Despite the limited availability, the response has been positive.
“We continually get more positive feedback than negative feedback, and that is really cool,” said Vetter. “The great thing about beer is that it gets consumed and needs to be made again, always giving us an opportunity to make it better the next time. Unfortunately in our case that can take months or years, but our customers can always know that we aim to improve our products with every release.”
I made it a point to get there recently to pick up a bottle of Impatiently Waiting, an oak-aged New England IPA (more on that later), and to check out one of Milwaukee’s newest breweries.
1840 Brewing is nestled in an unassuming storefront on the north end of Bay View. One of the first things I noticed about the welcoming tasting room was the lack of taps. Vetter’s operation currently only produces bottled beer, so if you want a sampler, have friends order beers you’d like to try. Brews are purchased by the bottle or by the glass.

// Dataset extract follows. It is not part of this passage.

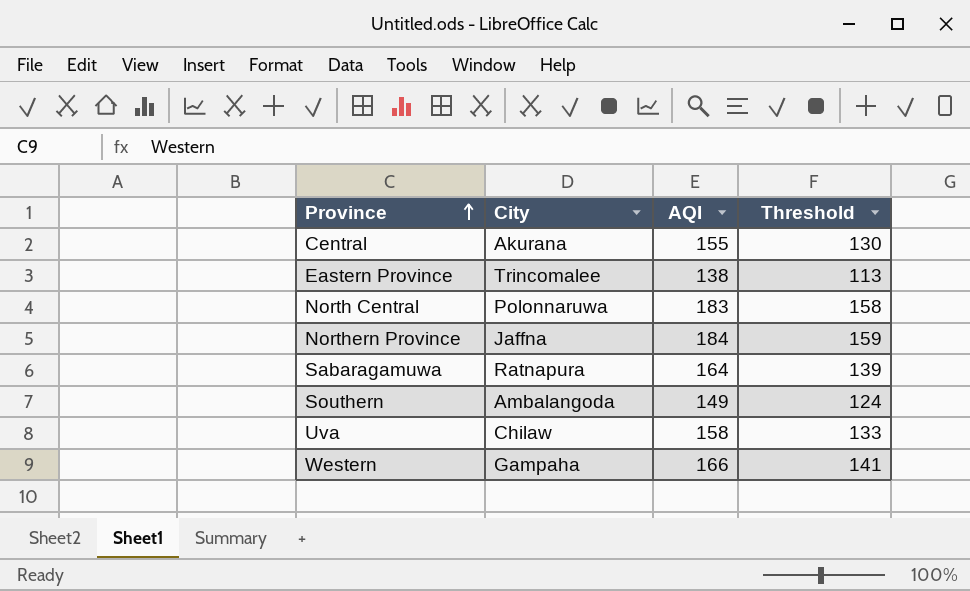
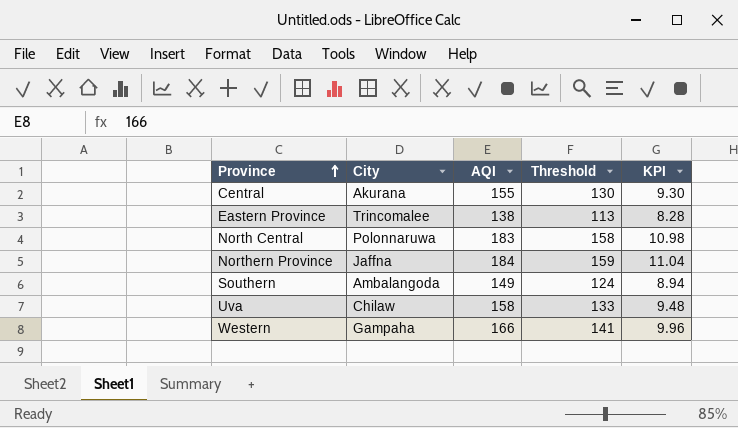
column KPI | formula: none -> [AQI] * 0.06
row Sabaragamuwa: Ratnapura | 164 | 139 -> none

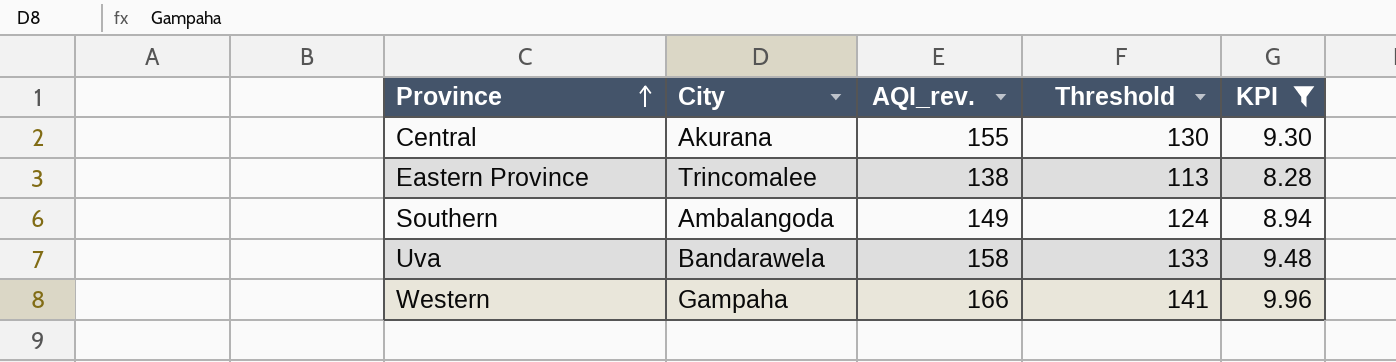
filter: none -> KPI <= 9.96
column name: AQI -> AQI_rev.
Uva | City: Chilaw -> Bandarawela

A long, wood-accented bar is the focal point of the brewery and holds court over a smattering of tables. Large retractable windows and an unused loading dock overlook Ward Street and provide ample light. A production area adjacent to the tasting room is brimming with oak barrels and lets patrons clearly see what’s going on in the aging process.

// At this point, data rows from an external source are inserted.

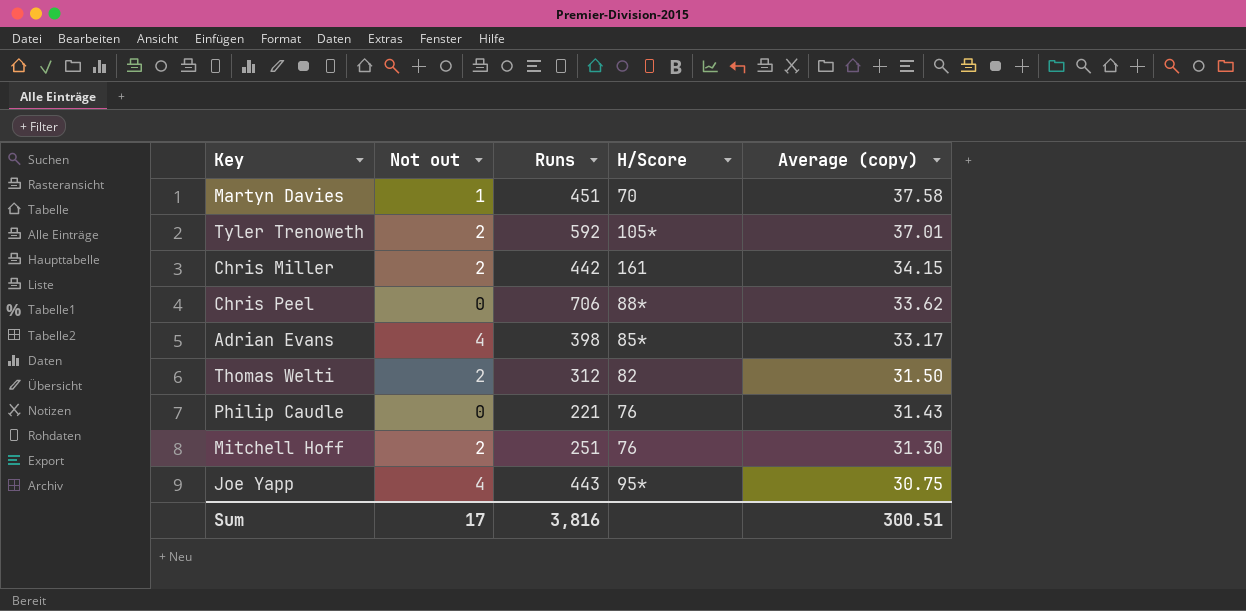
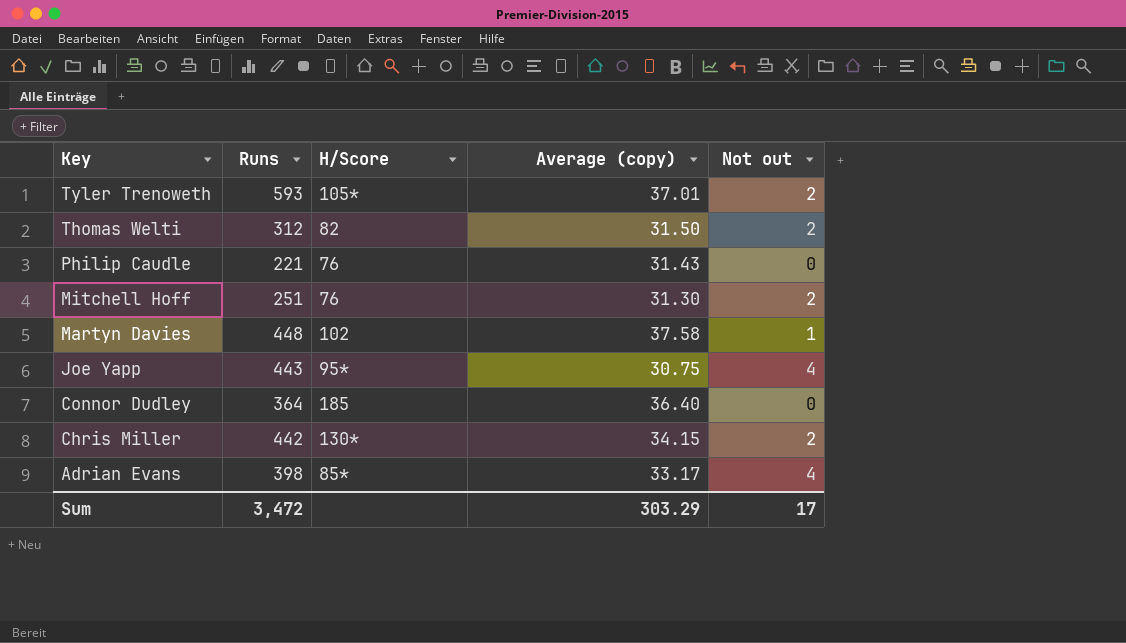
row order: Average (copy) descending -> Key descending
column Not out | position: 2 -> 5
row Chris Peel: 0 | 706 | 88* | 33.62 -> none
Tyler Trenoweth | Runs: 592 -> 593
Martyn Davies | Runs: 451 -> 448
Martyn Davies | H/Score: 70 -> 102
row Connor Dudley: none -> 364 | 185 | 36.40 | 0
Chris Miller | H/Score: 161 -> 130*
Sum | Runs: 3,816 -> 3,472
Sum | Average (copy): 300.51 -> 303.29

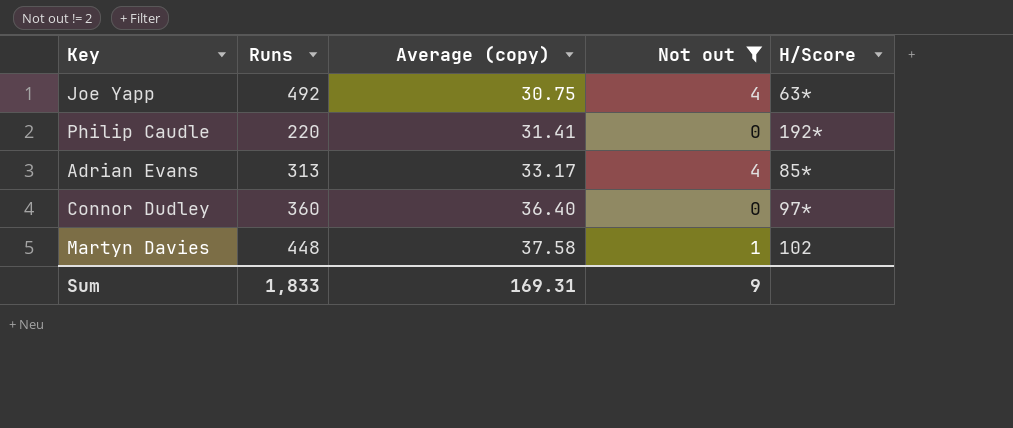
filter: none -> Not out != 2
row order: Key descending -> Average (copy) ascending
column H/Score | position: 3 -> 5
Joe Yapp | Runs: 443 -> 492
Joe Yapp | H/Score: 95* -> 63*
Philip Caudle | Runs: 221 -> 220
Philip Caudle | Average (copy): 31.43 -> 31.41
Philip Caudle | H/Score: 76 -> 192*
Adrian Evans | Runs: 398 -> 313
Connor Dudley | Runs: 364 -> 360
Connor Dudley | H/Score: 185 -> 97*
Sum | Runs: 3,472 -> 1,833
Sum | Average (copy): 303.29 -> 169.31
Sum | Not out: 17 -> 9

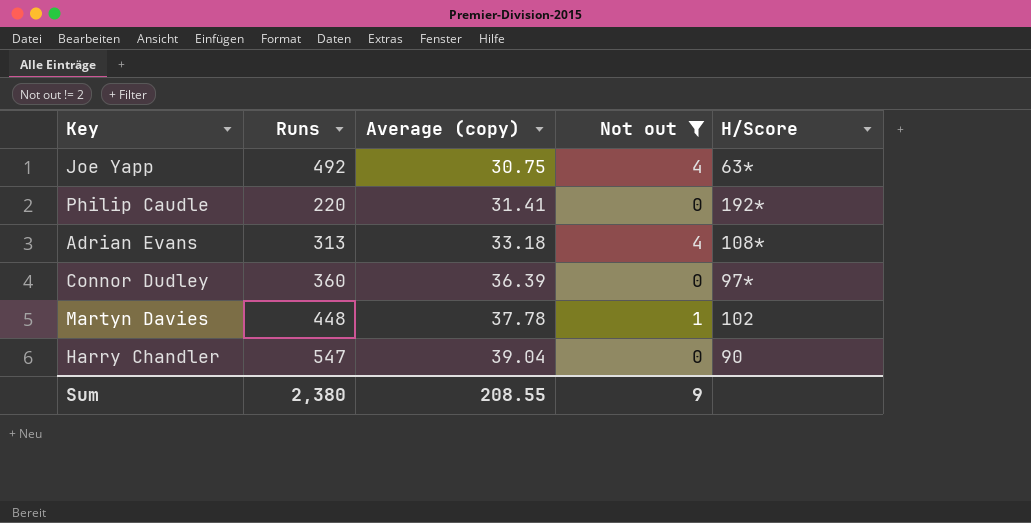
Adrian Evans | Average (copy): 33.17 -> 33.18
Adrian Evans | H/Score: 85* -> 108*
Connor Dudley | Average (copy): 36.40 -> 36.39
Martyn Davies | Average (copy): 37.58 -> 37.78
row Harry Chandler: none -> 547 | 39.04 | 0 | 90
Sum | Runs: 1,833 -> 2,380
Sum | Average (copy): 169.31 -> 208.55

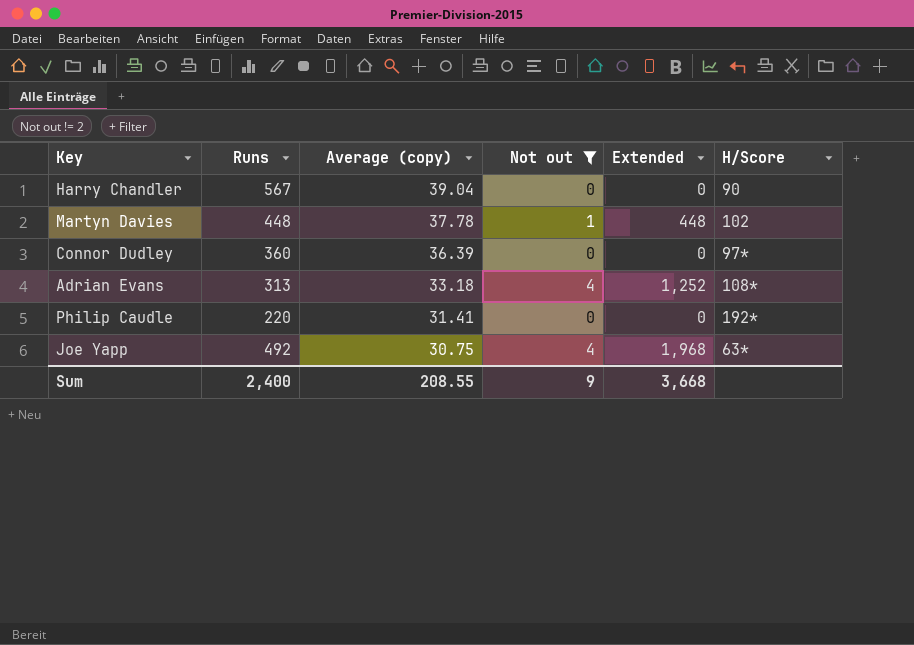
row order: Average (copy) ascending -> Average (copy) descending
column Extended | formula: none -> [Runs] * [Not out]
Harry Chandler | Runs: 547 -> 567
Sum | Runs: 2,380 -> 2,400

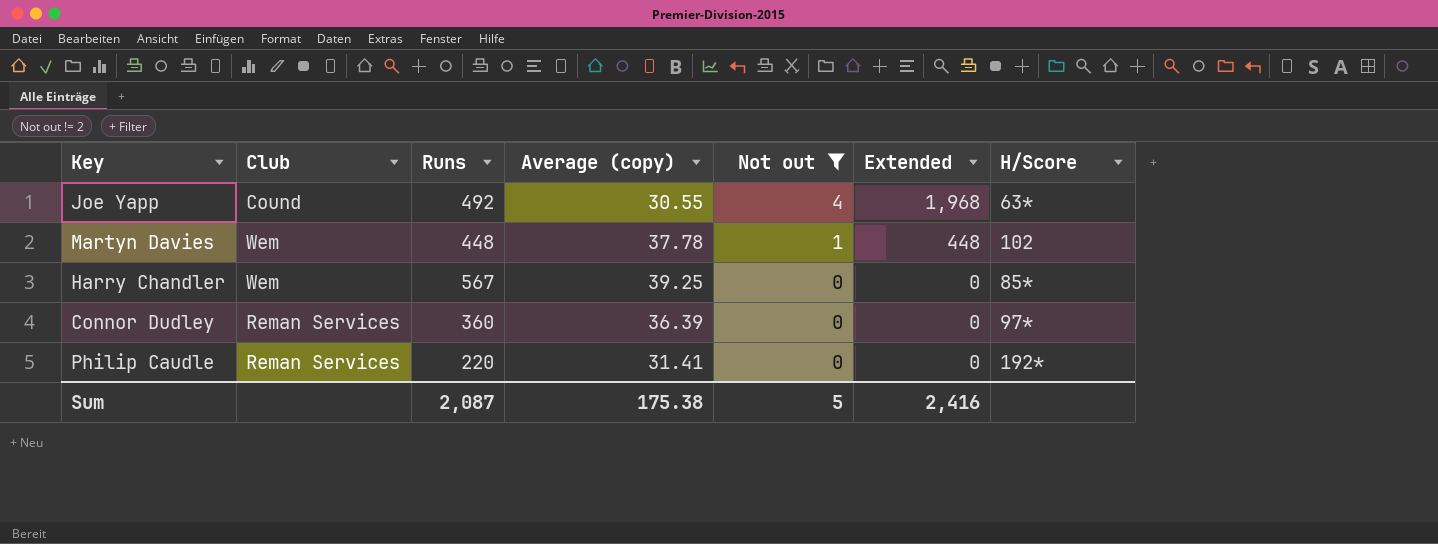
row order: Average (copy) descending -> Not out descending
column Club | position: none -> 2
row Adrian Evans: 313 | 33.18 | 4 | 1,252 | 108* -> none
Joe Yapp | Average (copy): 30.75 -> 30.55
Harry Chandler | Average (copy): 39.04 -> 39.25
Harry Chandler | H/Score: 90 -> 85*
Sum | Runs: 2,400 -> 2,087
Sum | Average (copy): 208.55 -> 175.38
Sum | Not out: 9 -> 5
Sum | Extended: 3,668 -> 2,416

September’s release of Impatiently Waiting marked 1840’s first attempt at an IPA, and it turned out exceptionally well. The slightly hazy beer has a juicy hop presence that thankfully isn’t as fruity as similar beers that have fueled the current New England IPA craze. Impatiently Waiting is balanced, smooth and delicious and the two bottles I had didn’t last through a weekend.
“The response to the IPA was overwhelmingly positive,” explained Vetter. “Having a super fresh IPA available definitely brought new customers through the door. While a few of them picked up bottles and left, most stayed and tried our other products.”
Impatiently Waiting sold out quickly and introduced plenty of craft beer fans to 1840 Brewing. But IPAs aren’t really what Vetter is all about. Expect to see well-crafted saisons, wild ales and similar styles come out of his barrels.
“As a small brewery owner I feel that part of my job is to convert drinkers into craft beer drinkers,” added Vetter. “Further, I have the difficult task of converting beer drinkers into sour beer drinkers. People are scared of the word ‘sour.’ We do our best to educate our customers on the wide array of flavors that exist in ‘sour beers.’ I prefer the term “mixed culture” beers. Our main focus when blending is to create a balanced, drinkable product, that doesn’t have too much of any one flavor. Our customers often comment on the drinkability of our beers, and that’s a huge compliment.”
The Next Release
Desperately Wanting is a double dry hopped IPA that will be available to the public on Nov. 11 from 11 a.m. to 7 p.m. Vetter says to expect “flavors of tropical and stone fruits, lemongrass and a touch of green tea.” I suggest not missing out on your chance to see what 1840 Brewing is all about.